Y para dar más confianza, el Lord Alcalde jamás renunció al contacto directo con el pueblo a pesar de que se exponía a la muerte más espantosa. Obligó a los alguaciles a no dejar la ciudad "bajo pena de severos castigos", y se hizo construir un pabellón en la casa consistorial para atender las peticiones de los londinenses. El alcalde y los sheriffs estaban permanentemente en las calles, "y en los lugares de mayor peligro", y sabiendo lo que suponía eso para su salud, "nunca negaron el acceso de la gente a ellos y escuchaban con paciencia todas las quejas y lamentaciones". Todo ello, según Defoe, "restableció mucho el ánimo del pueblo, especialmente en los primeros momentos de su pavor, cuando se hablaba de emprender una huida en masa que iba a dejar las calles en trance de estar completamente desiertas de sus habitantes, excepto de los pobres, y el país, de ser invadido por vastas multitudes".

Por fin, la peste comenzó a remitir. "Cuando esta desesperación estaba en su punto más alto, fue cuando le plugo a Dios extender Su mano, y amainar la furia de la epidemia de tal manera que fue incluso sorprendente, como lo fue al principio. Y se demostró que era obra de Su mano en particular".

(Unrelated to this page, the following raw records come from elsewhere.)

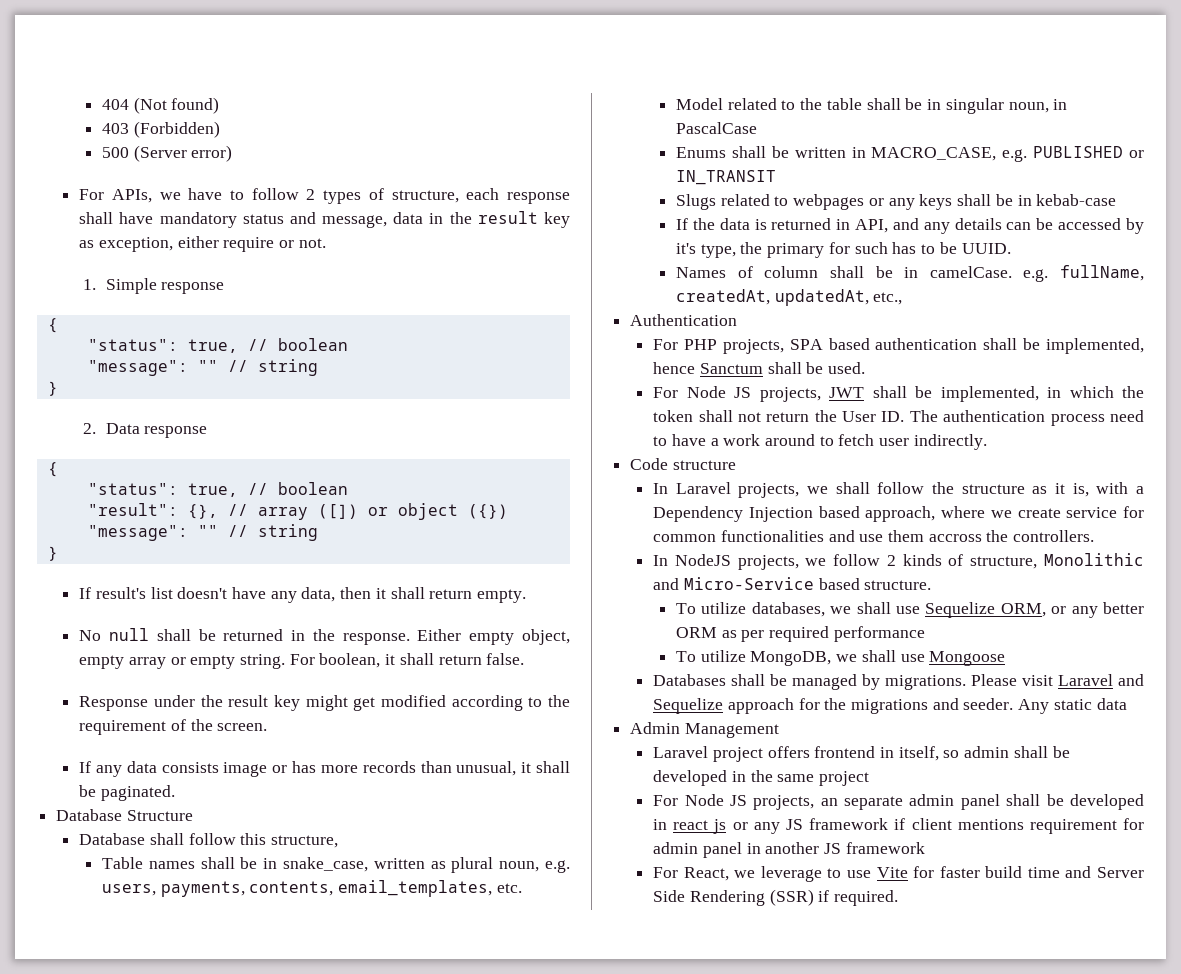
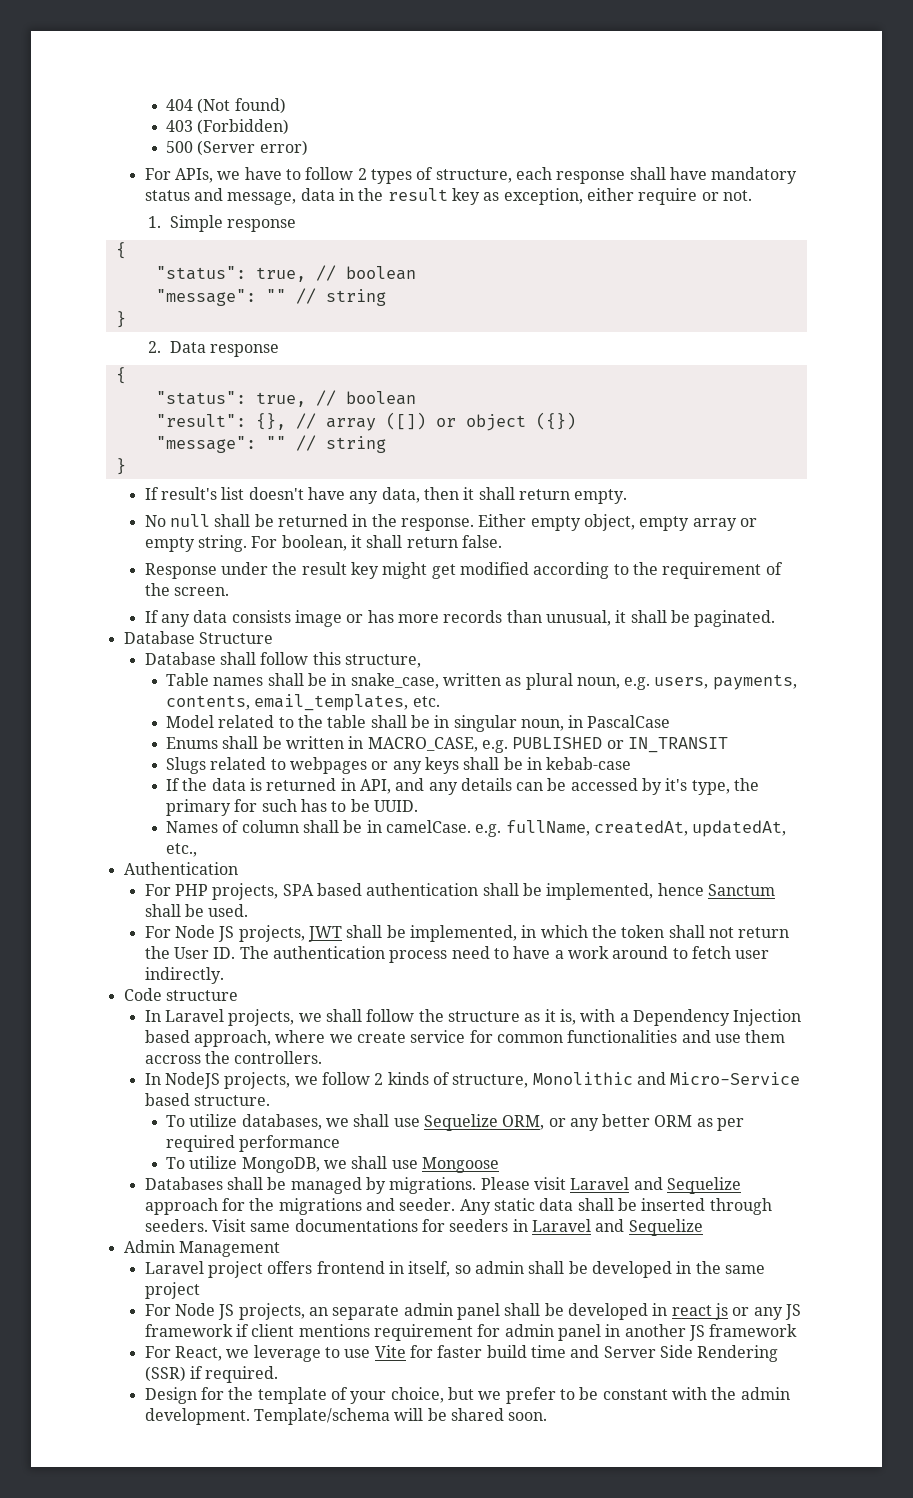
- Any static data
+ Any static data shall be inserted through seeders. Visit same documentations for seeders in Laravel and Sequelize
+ Design for the template of your choice, but we prefer to be constant with the admin development. Template/schema will be shared soon.

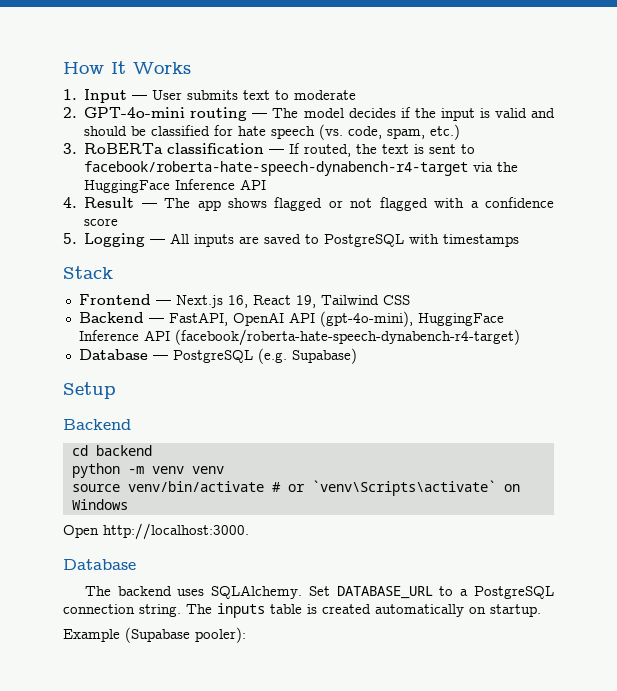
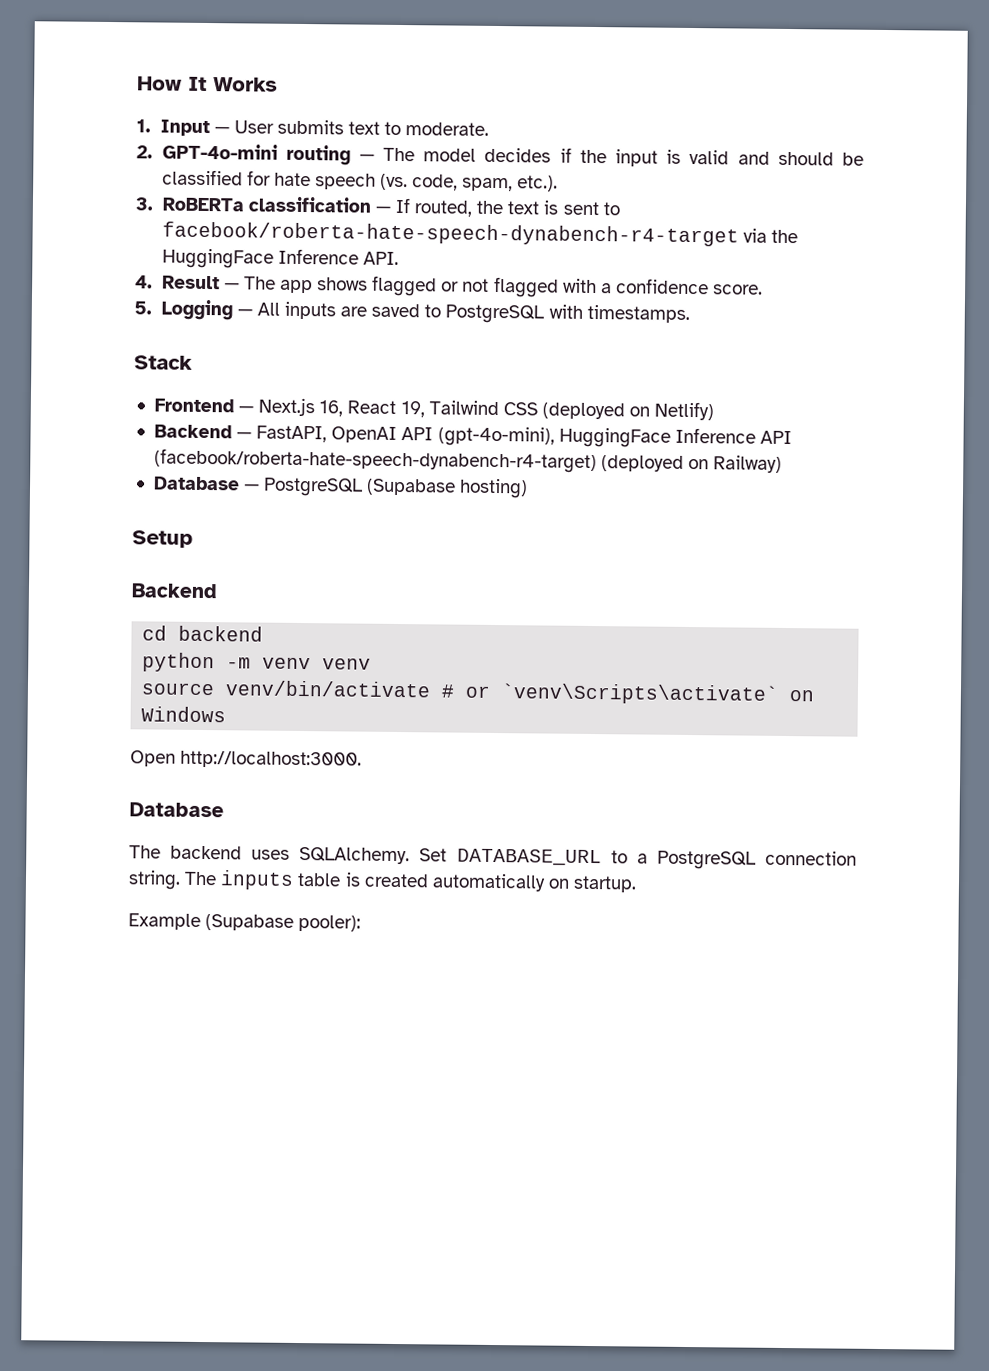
- 1. Input — User submits text to moderate
+ 1. Input — User submits text to moderate.
- 2. GPT-4o-mini routing — The model decides if the input is valid and should be classified for hate speech (vs. code, spam, etc.)
+ 2. GPT-4o-mini routing — The model decides if the input is valid and should be classified for hate speech (vs. code, spam, etc.).
- 3. RoBERTa classification — If routed, the text is sent to facebook/roberta-hate-speech-dynabench-r4-target via the HuggingFace Inference API
+ 3. RoBERTa classification — If routed, the text is sent to facebook/roberta-hate-speech-dynabench-r4-target via the HuggingFace Inference API.
- 4. Result — The app shows flagged or not flagged with a confidence score
+ 4. Result — The app shows flagged or not flagged with a confidence score.
- 5. Logging — All inputs are saved to PostgreSQL with timestamps
+ 5. Logging — All inputs are saved to PostgreSQL with timestamps.
- Frontend — Next.js 16, React 19, Tailwind CSS
+ Frontend — Next.js 16, React 19, Tailwind CSS (deployed on Netlify)
- Backend — FastAPI, OpenAI API (gpt-4o-mini), HuggingFace Inference API (facebook/roberta-hate-speech-dynabench-r4-target)
+ Backend — FastAPI, OpenAI API (gpt-4o-mini), HuggingFace Inference API (facebook/roberta-hate-speech-dynabench-r4-target) (deployed on Railway)
- Database — PostgreSQL (e.g. Supabase)
+ Database — PostgreSQL (Supabase hosting)

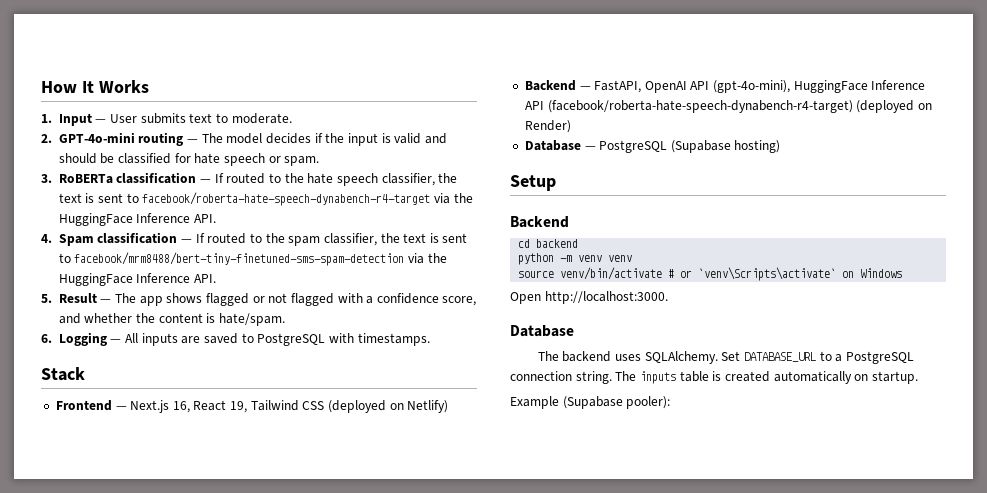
- 2. GPT-4o-mini routing — The model decides if the input is valid and should be classified for hate speech (vs. code, spam, etc.).
+ 2. GPT-4o-mini routing — The model decides if the input is valid and should be classified for hate speech or spam.
- 3. RoBERTa classification — If routed, the text is sent to facebook/roberta-hate-speech-dynabench-r4-target via the HuggingFace Inference API.
+ 3. RoBERTa classification — If routed to the hate speech classifier, the text is sent to facebook/roberta-hate-speech-dynabench-r4-target via the HuggingFace Inference API.
- 4. Result — The app shows flagged or not flagged with a confidence score.
- 5. Logging — All inputs are saved to PostgreSQL with timestamps.
+ 4. Spam classification — If routed to the spam classifier, the text is sent to facebook/mrm8488/bert-tiny-finetuned-sms-spam-detection via the HuggingFace Inference API.
+ 5. Result — The app shows flagged or not flagged with a confidence score, and whether the content is hate/spam.
+ 6. Logging — All inputs are saved to PostgreSQL with timestamps.
- Backend — FastAPI, OpenAI API (gpt-4o-mini), HuggingFace Inference API (facebook/roberta-hate-speech-dynabench-r4-target) (deployed on Railway)
+ Backend — FastAPI, OpenAI API (gpt-4o-mini), HuggingFace Inference API (facebook/roberta-hate-speech-dynabench-r4-target) (deployed on Render)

Si un grupo de médicos del siglo XXI hubiera podido viajar al Londres de 1665 en la máquina del tiempo y con un cargamento de penicilina, habrían acabado con la peste en cuestión de días. Habría sido tan fácil…Les habría bastado con señalar que las ratas servían de incubadoras, las pulgas eran sus misiles y que dentro de ellas habitaba un arma de destrucción masiva de tamaño minúsculo llamado yersinia pestis.

Hoy día, a pesar de los pequeños brotes de peste bubónica, la humanidad está a salvo de ese azote por más que algunos novelistas inventen tramas en las que grupos terroristas internacionales amenazan a la humanidad con un ataque masivo de bacterias bubónicas. No volverá a repetirse en esa escala. "Ahora, las calles estaban repletas, y todas estas pobres criaturas que se recuperaban, y siendo justos con ellos, se mostraban muy sensibles con su inesperada situación; y me equivocaría mucho si no reconociera que estaban realmente agradecidos. Pero respecto a la mayoría de la gente, se puede decir de ellos lo mismo que se dijo de los hijos de Israel tras haber sido liberados del cautiverio del Faraón, cuando pasaron el Mar Rojo y miraron hacia atrás para observar que los egipcios eran engullidos por las aguas: que elevaron sus cánticos, pero muy pronto olvidaron los esfuerzos del Señor".